Actually, there are two things that stick out to me in the paper.
1 The low FAR (False Accept Rate) is unbelievably high at 0.01%
2 The "partial prints" are described as single or "mixed" minutia
The FAR is 1-2 orders of magnitude off of even cheap mobile device authentication.
The described size of the partial prints imply that the relative location of partials is not extractable.
Since most fingerprint matchers rely on multiple (3-4) minutiae at a minimum and their relative location along with ridge orientation and pitch correlations it seems like this doesn't provide necessary information. More importantly, even with more information it can't construct that relative information, because it can't resolve symmetries (certainly not without knowing the direction of motion for the swipes and the orientation of the finger) correlated with those sounds. That requires other out of band information.
It's interesting work, but there's probably a reason that you don't see fingerprint matchers with decent FAR/FRR using only the microphone on a mobile device and some software. There are a $B reasons to develop that every year, and yet there hasn't been one developed for 15-20 years.
Why wouldn't it know the direction of motion for the swipes and the orientation of the finger? Any mobile app has access to the touchscreen input which provides exactly that information.
Unless you're playing fruit ninja there's really quite little control over the speed and direction of swipes... many people swipe very little at all or with a different finger than they enroll in biometrics or type on the screen. Some even swipe with multiple fingers.
Then there's the fact that there are more than 20 minutia per finger so when referring to orientation, this means the angles and what portion of the finger is in contact with the touch surface... and thus which of those minutia (swirl, end, fork, etc) are in generating any sound.
What I hear in your comment is that if you want to steal people's fingerprints, you'd have to target-advertise them a clone of fruit ninja, possibly designed so that certain specific angles of fingers are clearly optimal for doing well at the game.

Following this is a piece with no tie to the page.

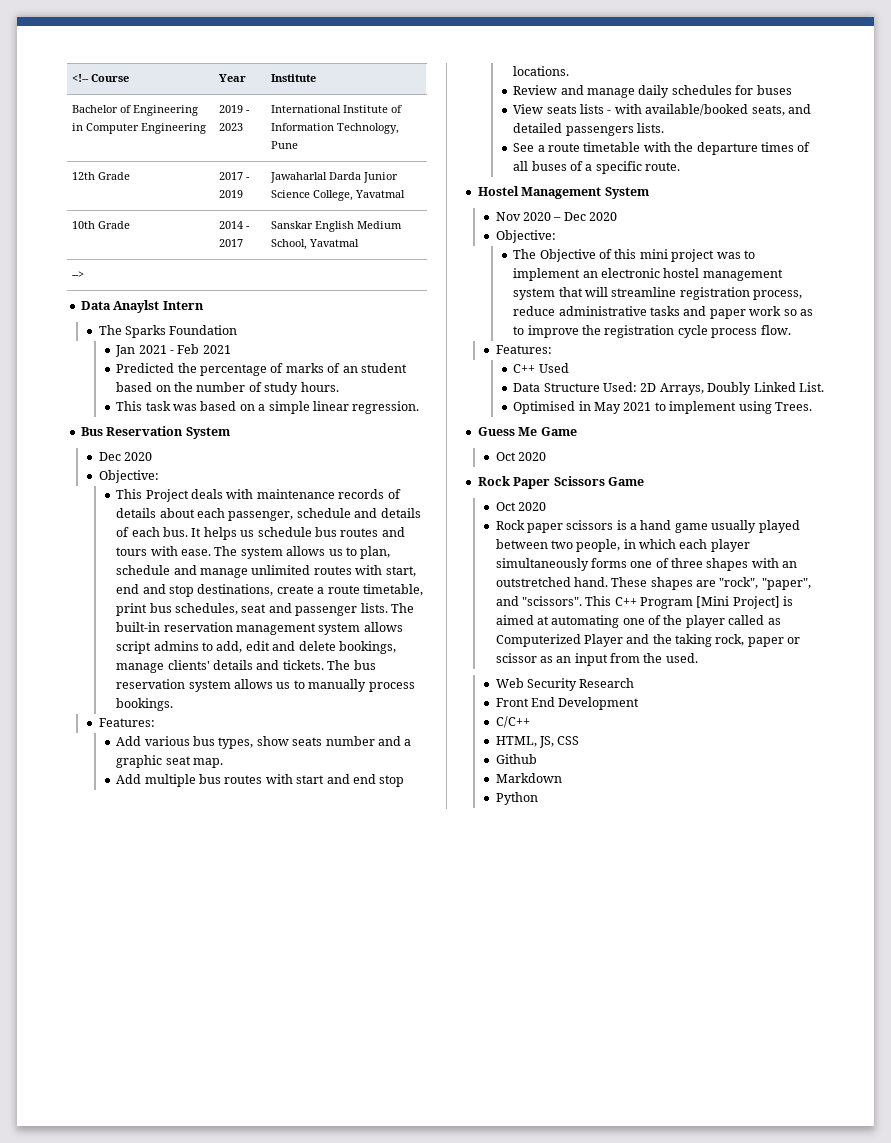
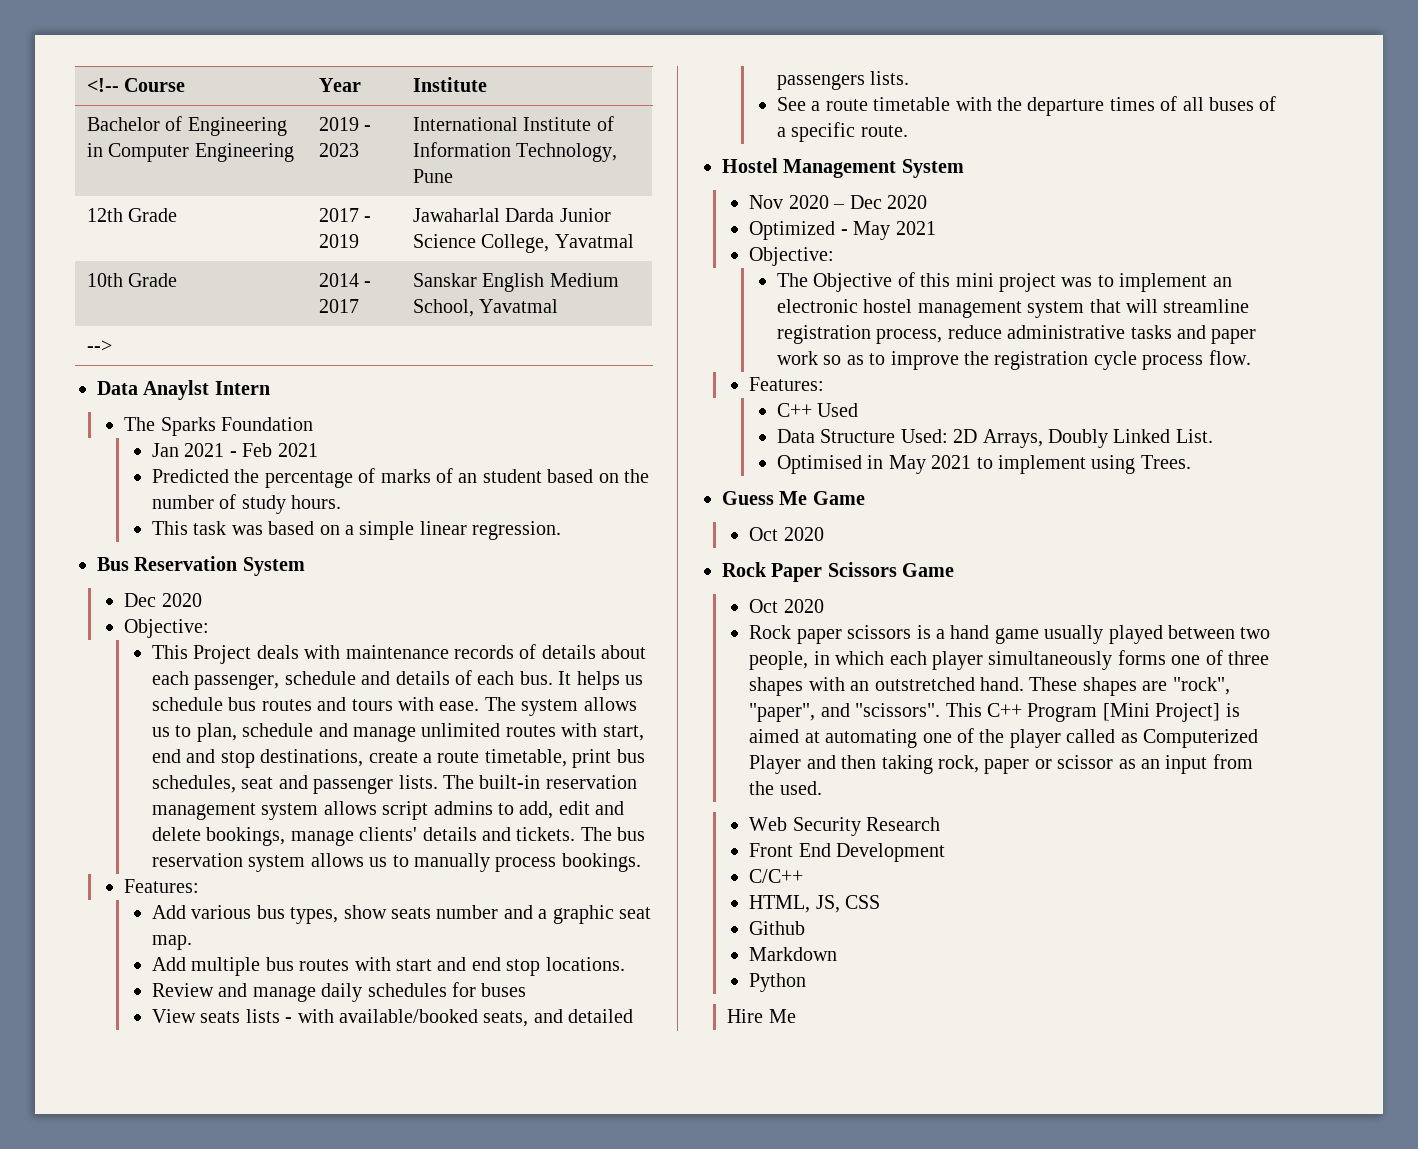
(618, 216) none -> [749,221,936,240] // Optimized - May 2021
[652,634,672,644] the -> [841,755,877,769] then
(538, 798) none -> [727,1009,796,1023] // Hire Me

If you want to steal a single print, you would need a moderately long game and pliable player along with wide angle synchronized video that imaged hand/finger orientation. If the video isn't good, or they use different fingers intermittently, or only one orientation, or they have a callus on their finger, or they have very fine/course ridges, too many forks/ends, an irregular accidental whorl or arch, or there's noise, etc... you wont' get a single print with high enough resolution to match. That still may not be a print they use for authentication.
Most people use their forefinger or a thumb to swipe, and their thumbs to match/type, and multiple fingers or both thumbs to scroll/zoom.
More interesting is that if one had full knowledge of a persons prints then perhaps with microphone, touch tracing, and wide angle video, one could compare expected vs measured sounds. This is a one-one confirmation rather than one-many match. Perhaps it could prevent long term usage after a person had unlocked their device and another was using it.
As far as I can tell, they don't actually draw a fingerprint from the point cloud they form, yet generally I agree.
Some seem to be saying its not that bad from a personal credit card or phone unlocking thief perspective. However, my main concern is with large nation state groups that have access to pre-existing fingerprint database files.
There's something here that feels like the NSA, FBI, FSO/Spetssvyaz, 3/4PLA, Unit 8200, GCHQ, BfV, DGSE, CSE, TERM, and ISI would probably all have their "figurative" ears perk up.